But using grades as both a measure and a motivator was an inherently flawed pursuit. For starters, grades are far less consistent and reliable than their simplicity implies. A blood pressure reading will be the same in Austin as in Durham, North Carolina. But a Python coding assignment or an essay on the causes of the Spanish Civil War might receive different grades at the University of Texas than at Duke University. Ample evidence shows that grading can vary considerably from professor to professor even within a university; that some instructors aren’t even consistent with themselves, assigning different marks for identical work ; and that extraneous factors like penmanship and a student’s attractiveness can affect grades.
Le problème, c’est moi
More important, the letter system ran smack into Goodhart’s Law, an adage named for British economist Charles Goodhart, which holds that when a measure becomes a target, it ceases being a good measure. Grades began as a tool for assessing learning but quickly became the point of the exercise. For many students, the goal of school isn’t to learn. It’s to get an A.
Decades of research, at all levels of education, has demonstrated that grades can promote short-term performance rather than long-term understanding, encourage both superficial studying and outright cheating, and can undermine a student’s intrinsic interest in the material.
Stanford University’s Carol Dweck and other researchers have shown that “performance goals” (earning a high grade) and “learning goals” (mastering material) run on separate tracks. Meeting a performance goal doesn’t necessarily signal that someone has achieved a learning goal.

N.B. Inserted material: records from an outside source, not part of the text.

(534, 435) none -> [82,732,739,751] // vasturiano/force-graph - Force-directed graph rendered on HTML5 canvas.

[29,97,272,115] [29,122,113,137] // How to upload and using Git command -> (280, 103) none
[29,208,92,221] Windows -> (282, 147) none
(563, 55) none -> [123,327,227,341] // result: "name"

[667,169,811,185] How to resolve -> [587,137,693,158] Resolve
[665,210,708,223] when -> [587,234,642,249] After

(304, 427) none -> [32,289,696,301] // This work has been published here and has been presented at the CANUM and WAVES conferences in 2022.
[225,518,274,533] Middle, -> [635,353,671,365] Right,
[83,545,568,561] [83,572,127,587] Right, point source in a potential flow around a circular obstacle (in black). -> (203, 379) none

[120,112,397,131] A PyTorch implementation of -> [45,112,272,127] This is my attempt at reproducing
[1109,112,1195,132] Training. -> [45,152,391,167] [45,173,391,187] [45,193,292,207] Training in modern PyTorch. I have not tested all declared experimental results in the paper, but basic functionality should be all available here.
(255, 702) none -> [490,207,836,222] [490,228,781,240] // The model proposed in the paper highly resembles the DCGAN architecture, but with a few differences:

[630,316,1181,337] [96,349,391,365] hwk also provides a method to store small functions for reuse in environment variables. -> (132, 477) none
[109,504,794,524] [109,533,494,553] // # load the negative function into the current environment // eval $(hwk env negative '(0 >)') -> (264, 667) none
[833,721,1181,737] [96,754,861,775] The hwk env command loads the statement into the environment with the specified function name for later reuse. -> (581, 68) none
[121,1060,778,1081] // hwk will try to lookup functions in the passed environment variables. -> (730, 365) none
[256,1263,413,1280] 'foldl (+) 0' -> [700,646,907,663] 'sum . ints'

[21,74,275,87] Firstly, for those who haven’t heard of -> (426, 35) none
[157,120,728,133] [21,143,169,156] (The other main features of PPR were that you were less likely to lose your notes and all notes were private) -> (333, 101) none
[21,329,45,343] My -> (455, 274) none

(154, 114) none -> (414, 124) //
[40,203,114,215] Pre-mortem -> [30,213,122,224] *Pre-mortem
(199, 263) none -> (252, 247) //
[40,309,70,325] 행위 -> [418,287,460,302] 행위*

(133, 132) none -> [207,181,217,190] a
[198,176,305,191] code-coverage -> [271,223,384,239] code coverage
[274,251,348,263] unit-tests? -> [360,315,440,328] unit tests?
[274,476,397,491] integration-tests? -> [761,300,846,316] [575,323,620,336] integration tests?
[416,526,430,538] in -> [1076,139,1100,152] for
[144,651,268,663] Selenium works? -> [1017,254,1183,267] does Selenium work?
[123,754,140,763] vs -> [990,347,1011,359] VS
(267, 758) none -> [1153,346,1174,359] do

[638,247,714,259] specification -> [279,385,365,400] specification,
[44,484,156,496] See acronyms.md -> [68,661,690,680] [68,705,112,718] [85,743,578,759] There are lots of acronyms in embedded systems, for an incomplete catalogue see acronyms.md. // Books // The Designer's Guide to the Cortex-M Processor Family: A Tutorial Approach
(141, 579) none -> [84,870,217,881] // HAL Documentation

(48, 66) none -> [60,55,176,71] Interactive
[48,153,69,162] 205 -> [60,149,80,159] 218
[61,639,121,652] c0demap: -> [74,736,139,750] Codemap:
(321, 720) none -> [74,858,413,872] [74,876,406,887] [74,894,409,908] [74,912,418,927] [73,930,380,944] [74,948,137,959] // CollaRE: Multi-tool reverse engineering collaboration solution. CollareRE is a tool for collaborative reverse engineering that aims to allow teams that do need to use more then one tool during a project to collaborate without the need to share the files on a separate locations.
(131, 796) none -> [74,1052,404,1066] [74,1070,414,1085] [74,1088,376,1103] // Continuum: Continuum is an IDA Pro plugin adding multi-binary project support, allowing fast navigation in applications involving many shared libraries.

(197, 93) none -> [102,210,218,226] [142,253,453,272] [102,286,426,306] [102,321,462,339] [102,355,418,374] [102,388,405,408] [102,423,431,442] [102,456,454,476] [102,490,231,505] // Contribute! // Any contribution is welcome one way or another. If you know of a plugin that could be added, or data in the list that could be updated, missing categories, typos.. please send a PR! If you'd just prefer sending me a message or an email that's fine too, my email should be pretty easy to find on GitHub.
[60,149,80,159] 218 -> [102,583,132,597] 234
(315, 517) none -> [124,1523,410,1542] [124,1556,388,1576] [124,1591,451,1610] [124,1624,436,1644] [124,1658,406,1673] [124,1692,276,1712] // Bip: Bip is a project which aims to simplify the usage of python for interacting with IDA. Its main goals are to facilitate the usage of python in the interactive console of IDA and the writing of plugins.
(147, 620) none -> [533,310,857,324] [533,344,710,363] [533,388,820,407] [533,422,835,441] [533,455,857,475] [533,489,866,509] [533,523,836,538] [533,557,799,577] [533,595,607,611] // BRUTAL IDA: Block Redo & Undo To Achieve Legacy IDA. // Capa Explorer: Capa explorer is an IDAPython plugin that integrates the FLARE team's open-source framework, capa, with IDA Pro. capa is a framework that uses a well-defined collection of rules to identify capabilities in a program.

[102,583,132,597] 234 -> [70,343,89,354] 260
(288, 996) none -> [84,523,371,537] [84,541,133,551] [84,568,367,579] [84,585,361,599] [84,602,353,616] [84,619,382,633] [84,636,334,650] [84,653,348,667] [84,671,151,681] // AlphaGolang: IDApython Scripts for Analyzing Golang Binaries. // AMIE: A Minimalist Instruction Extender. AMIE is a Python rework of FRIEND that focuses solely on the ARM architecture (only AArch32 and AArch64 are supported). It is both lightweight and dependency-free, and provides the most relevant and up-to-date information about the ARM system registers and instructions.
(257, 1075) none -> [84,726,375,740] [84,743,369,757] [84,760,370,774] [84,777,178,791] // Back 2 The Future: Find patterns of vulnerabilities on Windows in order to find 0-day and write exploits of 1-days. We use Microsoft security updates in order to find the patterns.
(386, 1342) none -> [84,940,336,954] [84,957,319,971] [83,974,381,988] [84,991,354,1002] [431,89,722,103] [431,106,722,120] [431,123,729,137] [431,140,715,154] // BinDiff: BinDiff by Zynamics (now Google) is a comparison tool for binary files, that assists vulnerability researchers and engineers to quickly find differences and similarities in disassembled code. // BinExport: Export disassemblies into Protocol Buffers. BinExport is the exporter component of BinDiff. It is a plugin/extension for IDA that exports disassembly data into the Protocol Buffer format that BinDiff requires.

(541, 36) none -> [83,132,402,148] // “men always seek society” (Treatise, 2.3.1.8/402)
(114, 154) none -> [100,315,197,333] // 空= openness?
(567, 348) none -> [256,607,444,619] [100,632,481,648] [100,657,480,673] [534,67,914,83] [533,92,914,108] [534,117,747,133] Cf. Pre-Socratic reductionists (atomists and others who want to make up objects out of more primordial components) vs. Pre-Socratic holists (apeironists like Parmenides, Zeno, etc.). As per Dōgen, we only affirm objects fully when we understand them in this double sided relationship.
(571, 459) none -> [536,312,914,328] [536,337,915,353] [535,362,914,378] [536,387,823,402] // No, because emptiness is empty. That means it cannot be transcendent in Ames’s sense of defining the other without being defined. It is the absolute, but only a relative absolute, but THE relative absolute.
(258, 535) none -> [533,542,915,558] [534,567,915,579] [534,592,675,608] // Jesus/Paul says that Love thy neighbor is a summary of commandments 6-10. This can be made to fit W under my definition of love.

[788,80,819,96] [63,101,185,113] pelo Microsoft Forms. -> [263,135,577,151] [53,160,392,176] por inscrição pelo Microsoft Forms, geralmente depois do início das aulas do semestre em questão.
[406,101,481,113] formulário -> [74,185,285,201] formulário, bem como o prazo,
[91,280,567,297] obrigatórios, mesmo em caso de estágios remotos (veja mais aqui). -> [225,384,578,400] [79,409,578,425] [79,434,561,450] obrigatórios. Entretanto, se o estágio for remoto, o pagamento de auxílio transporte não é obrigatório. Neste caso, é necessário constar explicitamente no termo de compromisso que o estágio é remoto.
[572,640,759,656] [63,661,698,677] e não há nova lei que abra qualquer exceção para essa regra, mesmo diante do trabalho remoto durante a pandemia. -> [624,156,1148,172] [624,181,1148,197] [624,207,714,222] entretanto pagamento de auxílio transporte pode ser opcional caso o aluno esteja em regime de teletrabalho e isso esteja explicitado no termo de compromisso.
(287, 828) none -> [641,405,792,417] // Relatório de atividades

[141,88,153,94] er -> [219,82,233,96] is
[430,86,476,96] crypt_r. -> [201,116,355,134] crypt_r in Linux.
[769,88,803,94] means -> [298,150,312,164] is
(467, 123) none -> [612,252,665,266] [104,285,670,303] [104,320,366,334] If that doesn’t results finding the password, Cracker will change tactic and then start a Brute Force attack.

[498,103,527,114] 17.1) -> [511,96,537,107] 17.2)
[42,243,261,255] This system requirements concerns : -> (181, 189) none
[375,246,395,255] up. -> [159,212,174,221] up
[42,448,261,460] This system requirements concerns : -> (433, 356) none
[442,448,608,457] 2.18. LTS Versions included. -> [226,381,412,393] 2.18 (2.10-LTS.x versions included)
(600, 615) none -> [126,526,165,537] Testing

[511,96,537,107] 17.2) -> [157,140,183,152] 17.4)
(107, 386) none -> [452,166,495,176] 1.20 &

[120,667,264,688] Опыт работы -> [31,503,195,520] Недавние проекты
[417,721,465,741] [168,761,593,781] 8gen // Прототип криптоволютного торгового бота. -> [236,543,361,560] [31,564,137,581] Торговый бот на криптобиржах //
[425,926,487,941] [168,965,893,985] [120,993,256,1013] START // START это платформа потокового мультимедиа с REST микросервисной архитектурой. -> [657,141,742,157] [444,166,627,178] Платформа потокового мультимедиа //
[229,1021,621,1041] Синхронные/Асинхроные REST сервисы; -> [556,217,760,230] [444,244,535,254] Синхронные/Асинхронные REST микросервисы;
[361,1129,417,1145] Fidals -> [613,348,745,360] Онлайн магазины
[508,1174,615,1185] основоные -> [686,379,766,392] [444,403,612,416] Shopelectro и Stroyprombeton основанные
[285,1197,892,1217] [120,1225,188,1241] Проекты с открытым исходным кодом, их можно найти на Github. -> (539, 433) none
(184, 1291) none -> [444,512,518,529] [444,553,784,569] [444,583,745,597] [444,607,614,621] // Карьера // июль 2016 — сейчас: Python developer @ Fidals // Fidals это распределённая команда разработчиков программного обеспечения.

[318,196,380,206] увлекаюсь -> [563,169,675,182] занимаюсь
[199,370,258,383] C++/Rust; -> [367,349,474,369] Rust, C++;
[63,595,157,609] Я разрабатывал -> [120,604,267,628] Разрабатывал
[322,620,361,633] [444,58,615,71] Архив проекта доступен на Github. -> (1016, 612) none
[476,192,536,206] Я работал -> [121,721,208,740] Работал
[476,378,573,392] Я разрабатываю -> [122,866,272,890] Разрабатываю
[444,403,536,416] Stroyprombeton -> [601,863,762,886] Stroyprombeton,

And if piles of peer-reviewed studies don’t convince you, there’s someone you should meet: Moi. I took French for six years in both high school and college. I received straight A’ss in every class, every semester.
I can’t speak French.
The reason: I was laser-locked on performance goals (getting an A on Friday’s quiz) rather than on learning goals (speaking French). I could cough up the third person singular subjunctive of irregular verbs on command. But if I ever found myself in Toulouse with a flat tire, I’d remain stuck on the side of the rue.
Goodhart’s Law also helps explain the relentless rise in A’s. Grade inflation first appeared in the 1960s, when professors awarded high grades to keep students in school and out of the Vietnam War. Today, the measure has become the target for other reasons. For example, a large portion of undergraduate courses are now taught by part-time temporary lecturers. Those instructors often dole out high grades because their continued employment depends in part on students’ course evaluations, and students give high ratings to lenient graders. Meantime, as tuition has soared, and colleges compete ferociously for parent dollars and student enrollment, high grades have become like swank dorms, gleaming gyms and gourmet dining halls: another amenity to keep customers happy.
Replacing rigor mortis with rigor
The flaws with grades are not some recent revelation. Thinkers like Alfie Kohn have been critiquing the A-F industrial complex for decades. And in elementary and secondary education, Montessori schools, Big Picture schools, , schools in the Mastery Transcript , and others have abandoned traditional grades.
But higher education offers promising territory for reform. For well over half of America’s young people, college operates as the gateway to adulthood. Yet large studies have consistently found that the correlation between college grades and job performance is minuscule. In the world that college students are about to enter, a 19th-century lettering scheme is about as useful in promoting excellence as a quill pen.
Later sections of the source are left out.